In the U.S., for example, several Japanese mothers are on the FBI website, wanted for “parental kidnapping.”

“I think it comes down to the fact that the Hague treaty is the active international rule,” Otani said. “If Japan refuses to join the convention, all the (member states) can do is make sure that the children cannot be taken out of their countries. They already have a tendency to do so, but I think they will make it even harder for the children to leave.”

In many cases, court orders are issued ordering the child not to leave the country.

Does this mean that Japan will immediately conclude the convention?

No. Even if the Japan signs the treaty, it needs Diet ratification. Related bills must also be drafted and passed.

According to the draft legislation, the “central authority” will be the Foreign Ministry, which will be in charge of overseeing cases related to the Hague treaty, including locating abducted children, taking measures to prevent child abuse and advising parents on the voluntary return of children.

But there is still strong domestic opposition among the public, as well as in both the ruling and opposition camps, and it is unclear how soon Japan will be able to conclude the treaty and enact related domestic laws.

If Japan joins the treaty, would it apply to current cases?

No.
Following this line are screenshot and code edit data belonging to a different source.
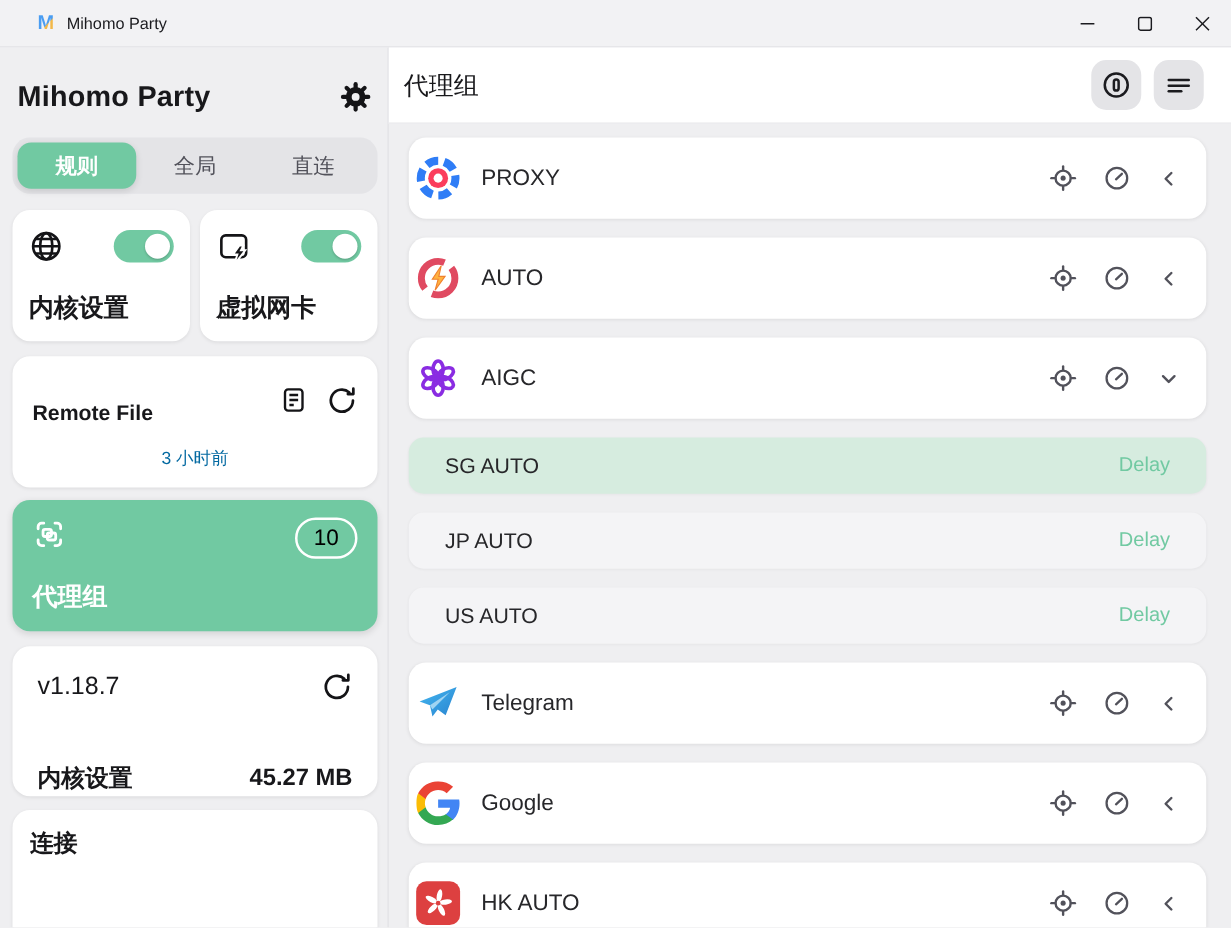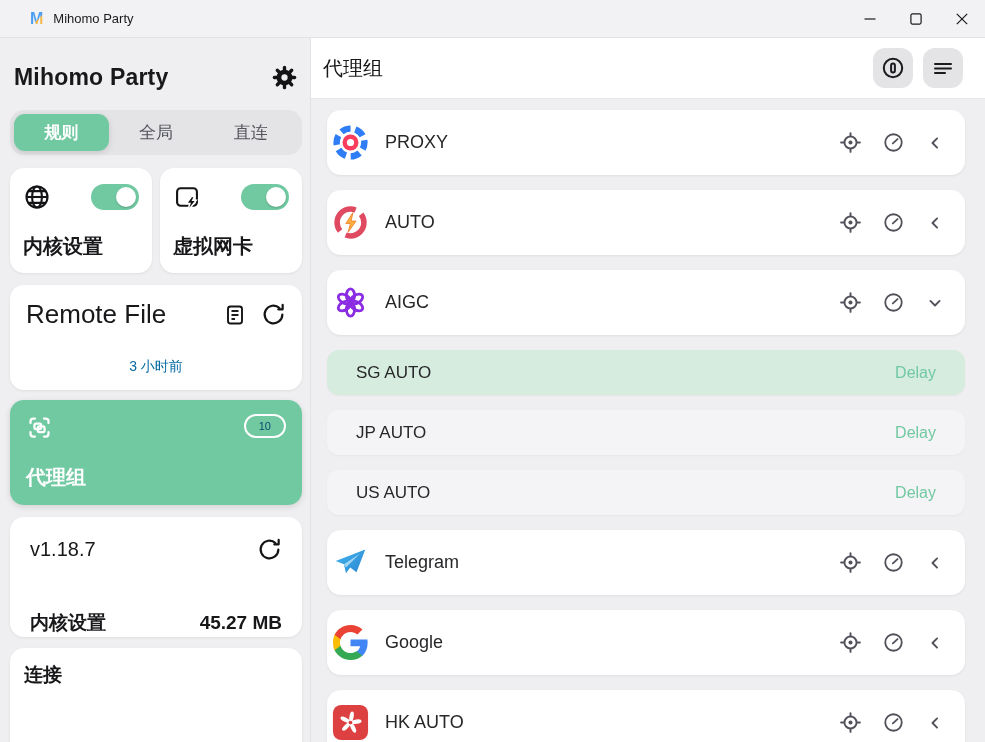--- a/index.html
+++ b/index.html
@@ -59,7 +59,7 @@
   .profile-card { height:105px; margin-bottom:10px; display:flex;
     flex-direction:column; justify-content:space-between; cursor:pointer; }
   .profile-top { display:flex; align-items:center; justify-content:space-between; }
-  .profile-title { font-size:26px; font-weight:400; }
+  .profile-title { font-size:17px; font-weight:700;margin-top:22px; }
   .profile-actions { display:flex; gap:14px; align-items:center; }
   .profile-updated { text-align:center; font-size:14px; color:#0369a1; }
 

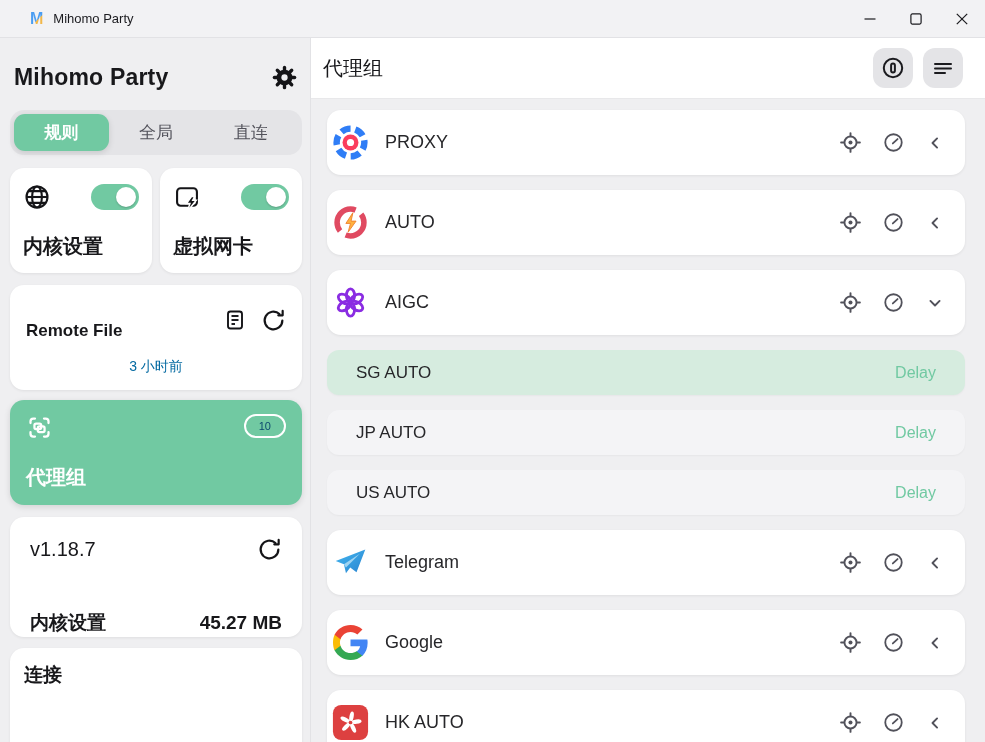--- a/index.html
+++ b/index.html
@@ -67,7 +67,7 @@
     display:flex; flex-direction:column; justify-content:space-between;
     cursor:pointer; box-shadow:0 2px 6px rgba(0,0,0,.12); }
   .groups-top { display:flex; align-items:flex-start; justify-content:space-between; }
-  .badge { border:2px solid #fff; border-radius:999px; color:#0c4a6e; font-size:11px;
+  .badge { border:2px solid #fff; border-radius:999px; color:#000000; font-size:18px;
     padding:3px 13px; line-height:1.3; }
   .groups-label { color:#fff; font-size:20px; font-weight:700; }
The treaty will only apply to cases that are brought against Japan after it signs the Hague Convention. Experts say it will be up to the government to decide how to handle the cases that occurred before Japan signs the treaty.

Otani pointed out that there were cases in which the mothers eventually want their children to make the most of their dual nationality, such as visiting the country they were taken away from, but can’t for various reasons, including the mother’s fear of being arrested if she were to accompany the offspring to a nation where she is listed as a fugitive.

“It may be impossible to resolve all cases or return the children, but there may be some fathers who would just be happy to be able to have access to their children,” Otani said. “The benefits of these children are being robbed . . . and I think that it is necessary to establish a (bilateral) scheme for those who want to resolve their case so that the children” can visit both countries freely.